- RECORDS FOR THIS EXERCISE:
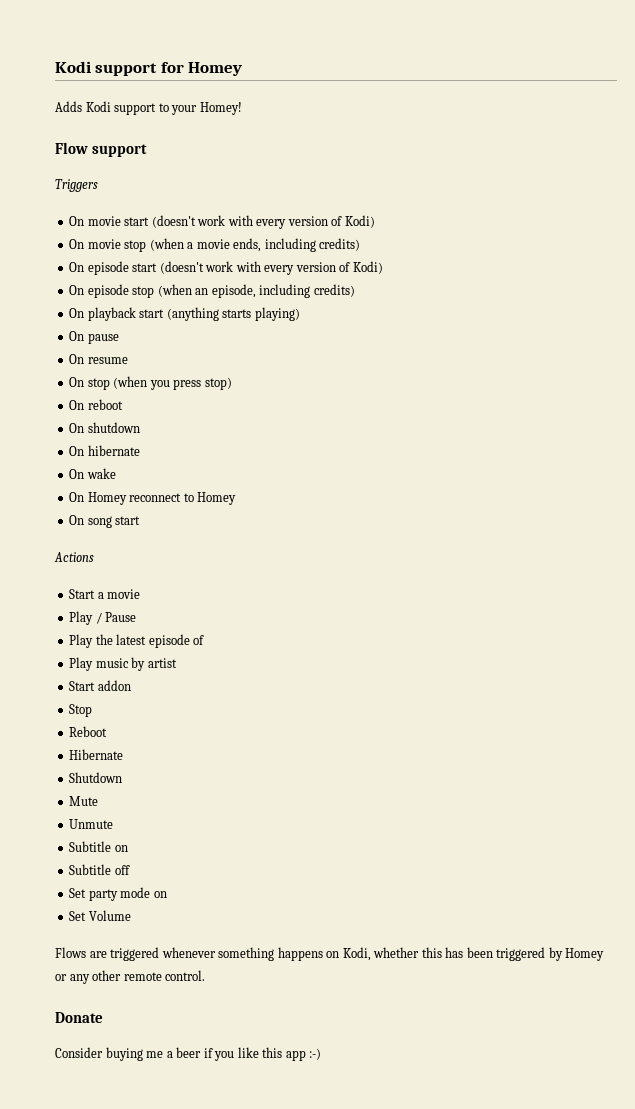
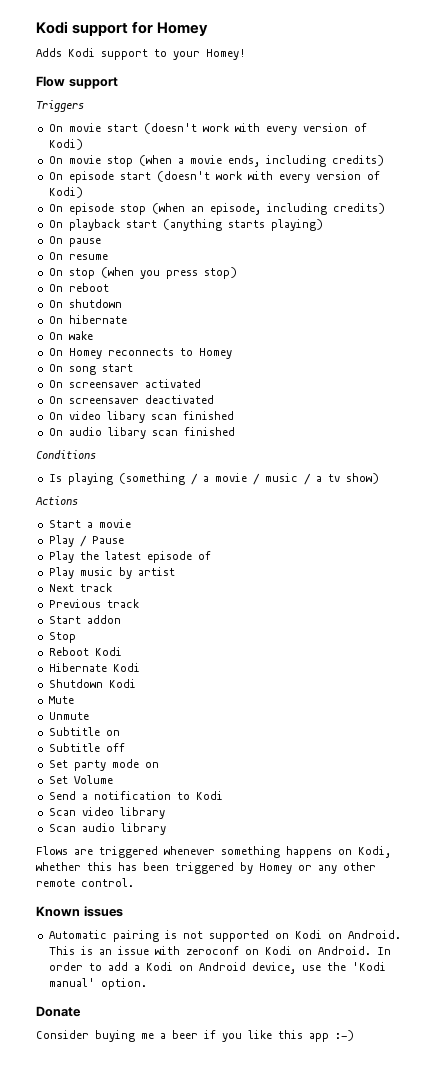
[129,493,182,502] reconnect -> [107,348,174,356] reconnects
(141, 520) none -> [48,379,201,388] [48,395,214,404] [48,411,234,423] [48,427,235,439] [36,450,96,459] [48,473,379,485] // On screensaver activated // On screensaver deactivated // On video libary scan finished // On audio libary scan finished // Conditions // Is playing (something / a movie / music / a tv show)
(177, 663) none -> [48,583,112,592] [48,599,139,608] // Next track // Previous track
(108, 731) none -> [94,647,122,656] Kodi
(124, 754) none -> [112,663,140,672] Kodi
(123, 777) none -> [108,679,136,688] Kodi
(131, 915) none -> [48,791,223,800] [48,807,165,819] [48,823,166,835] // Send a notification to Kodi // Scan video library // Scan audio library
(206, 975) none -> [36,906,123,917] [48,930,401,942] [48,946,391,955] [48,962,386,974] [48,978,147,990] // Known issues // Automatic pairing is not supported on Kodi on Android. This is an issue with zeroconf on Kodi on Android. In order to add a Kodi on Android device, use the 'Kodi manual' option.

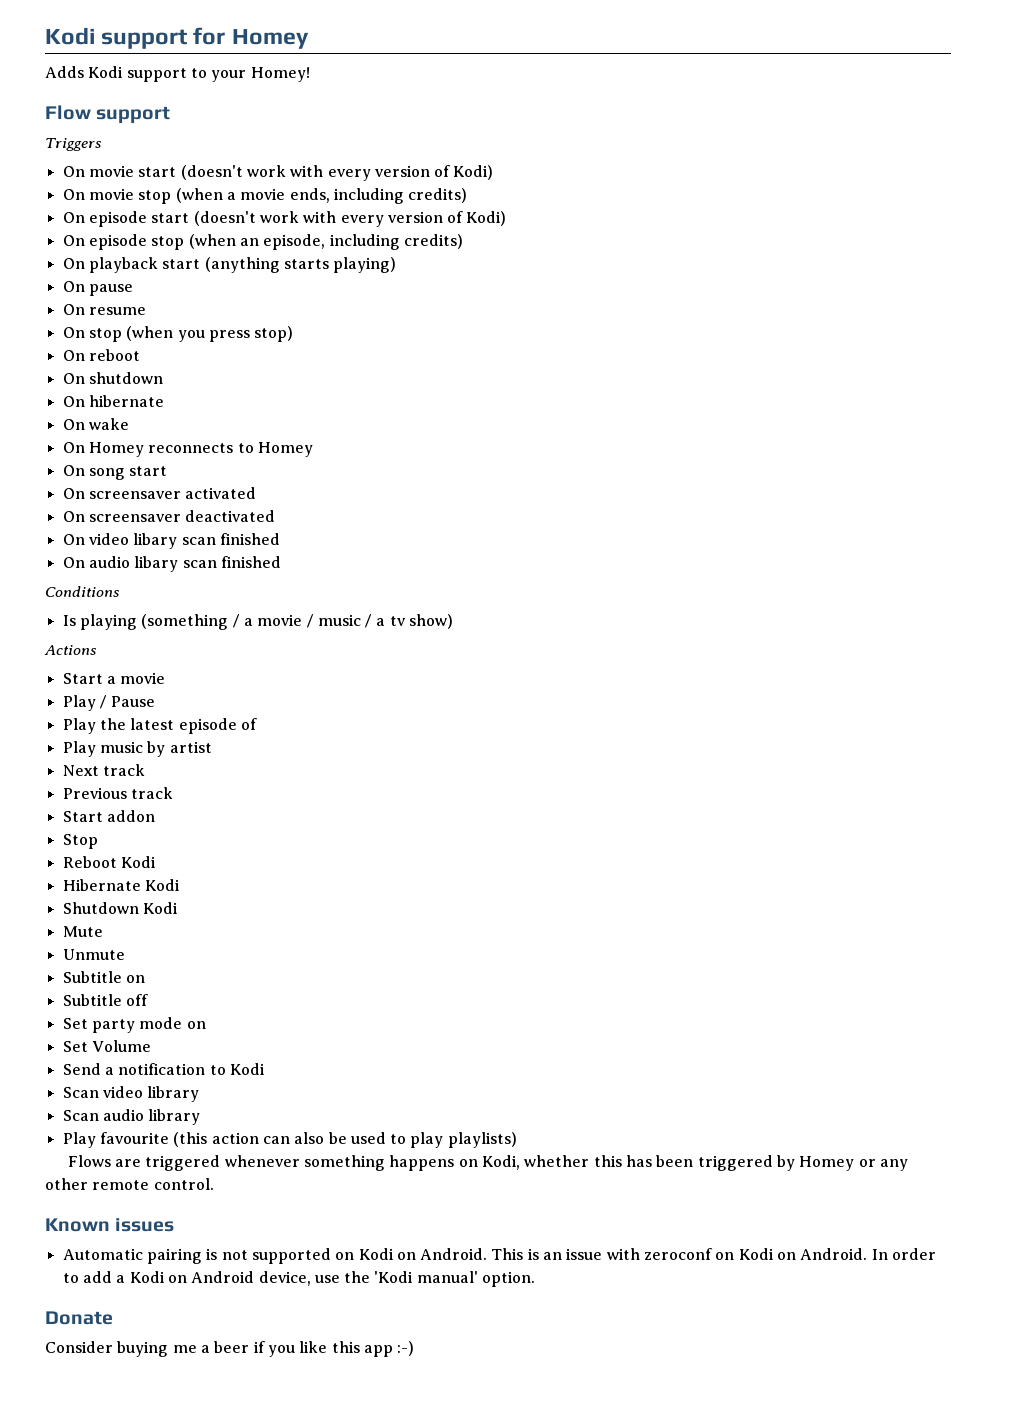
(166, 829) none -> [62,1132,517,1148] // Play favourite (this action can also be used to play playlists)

- WHAT IS EXPECTED: Using the listing above, state the count of lines that include "Kodi" and nothing else.

- TASK ANSWER: 5